**Aim of the task**:
Check every line of the data for the string "server" and copy the ones that have it.

(Stored items)
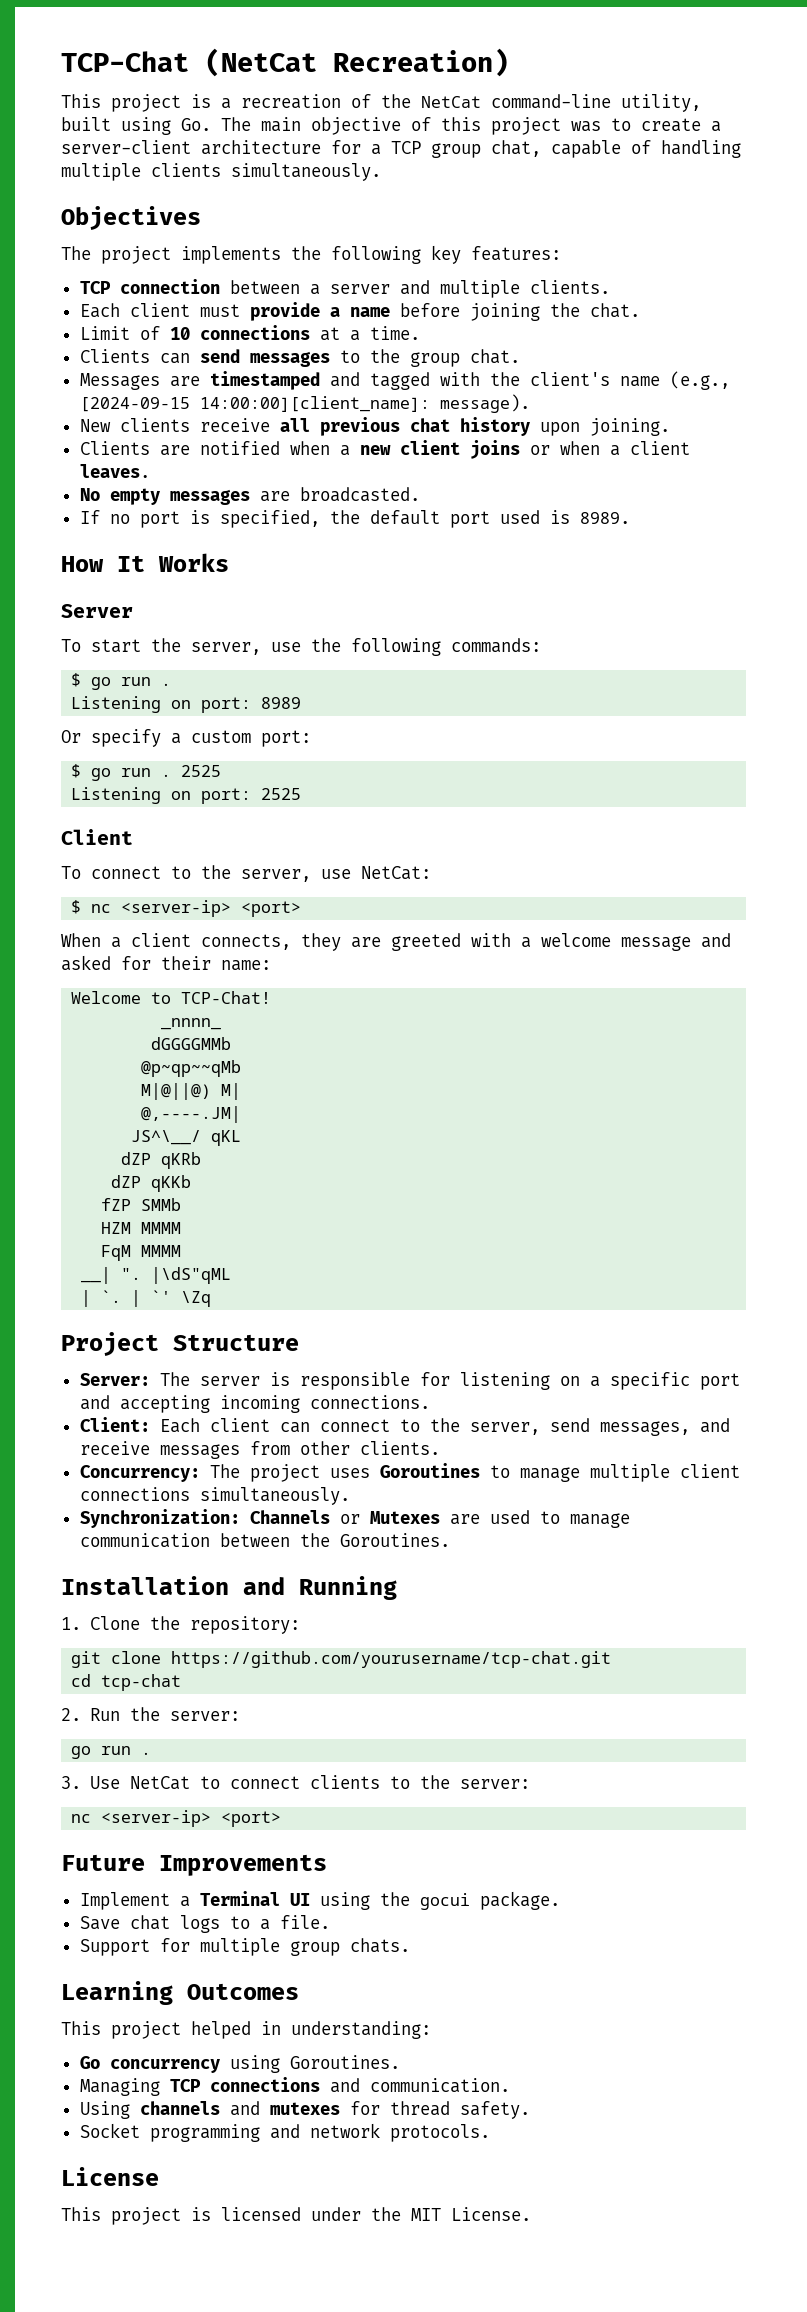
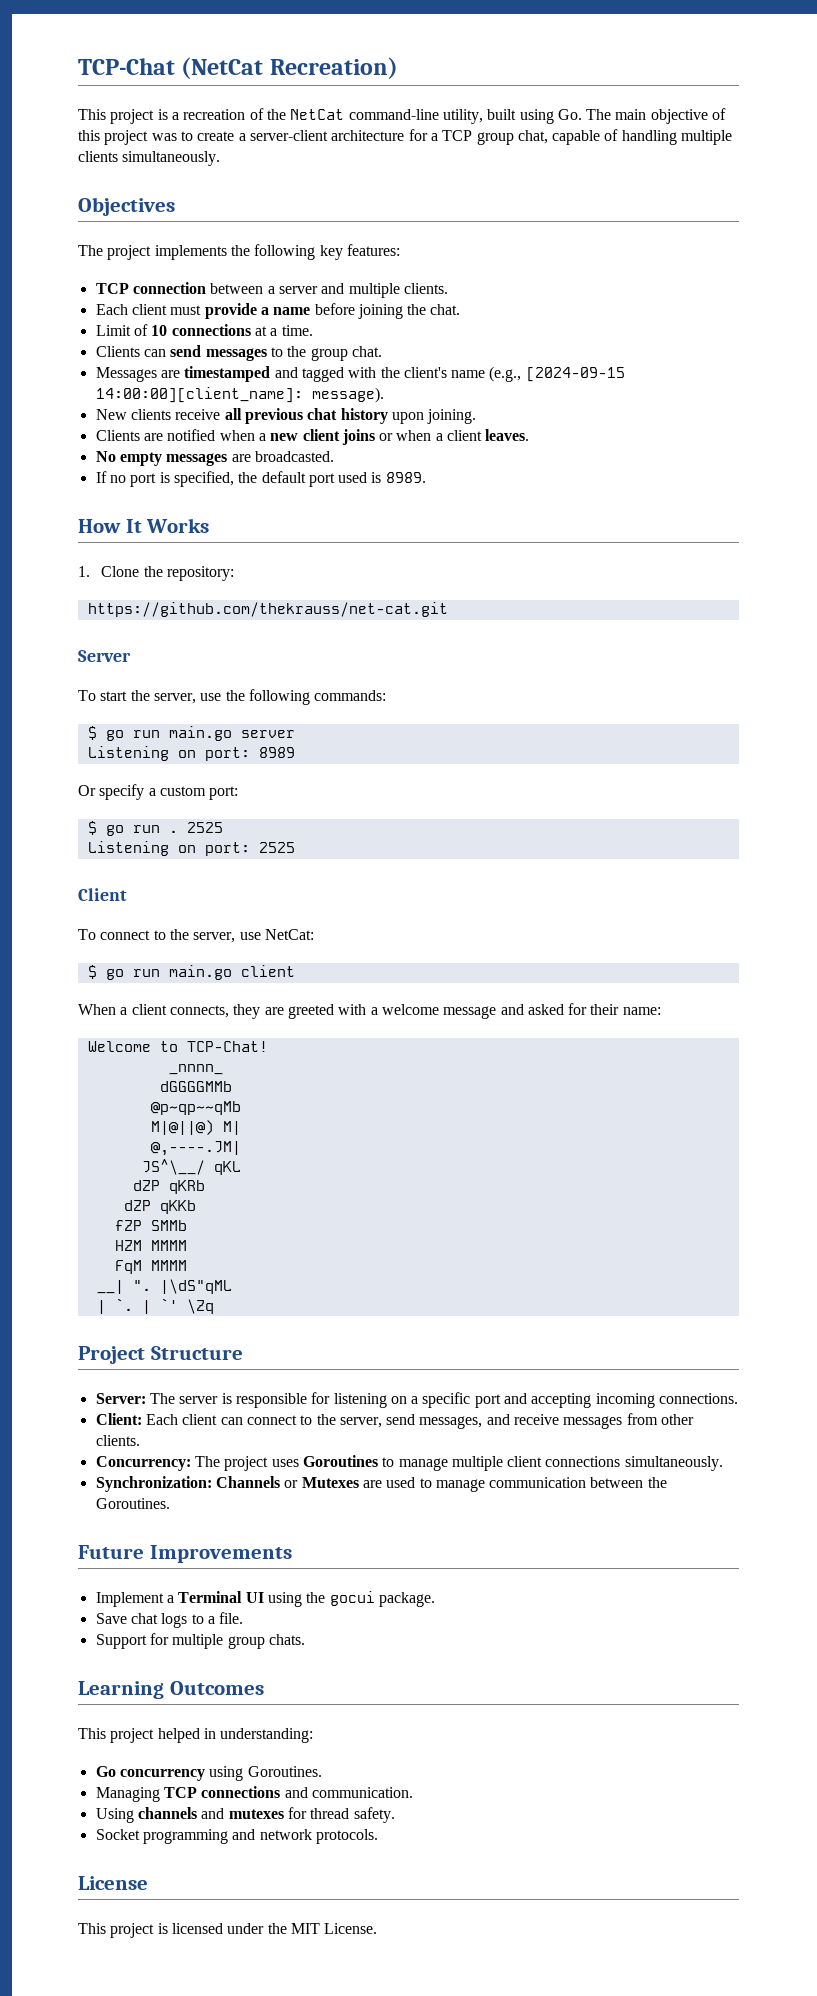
+ 1. Clone the repository:
+ https://github.com/thekrauss/net-cat.git
  To start the server, use the following commands:
- $ go run .
+ $ go run main.go server
- $ nc <server-ip> <port>
+ $ go run main.go client
- Installation and Running
- 1. Clone the repository:
- git clone https://github.com/yourusername/tcp-chat.git
- cd tcp-chat
- 2. Run the server:
- go run .
- 3. Use NetCat to connect clients to the server:
- nc <server-ip> <port>

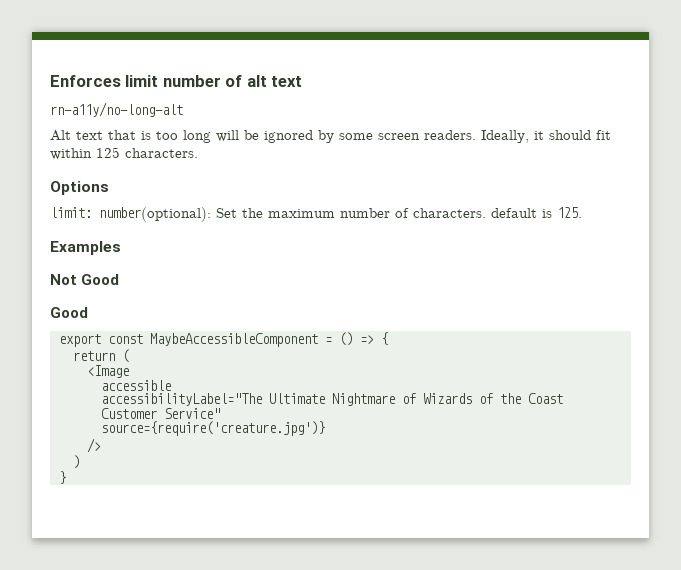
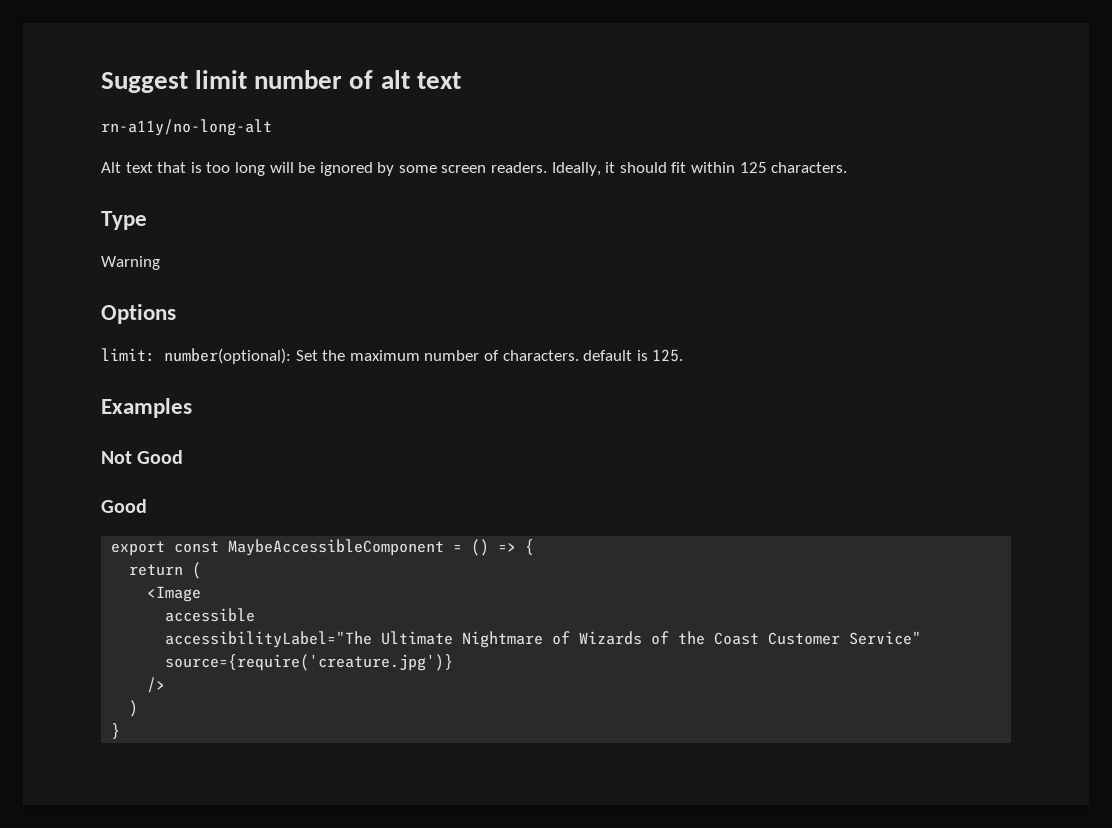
- Enforces limit number of alt text
+ Suggest limit number of alt text
+ Type
+ Warning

**Exercise answer**:
  To start the server, use the following commands:
+ $ go run main.go server
- $ nc <server-ip> <port>
- 2. Run the server:
- 3. Use NetCat to connect clients to the server:
- nc <server-ip> <port>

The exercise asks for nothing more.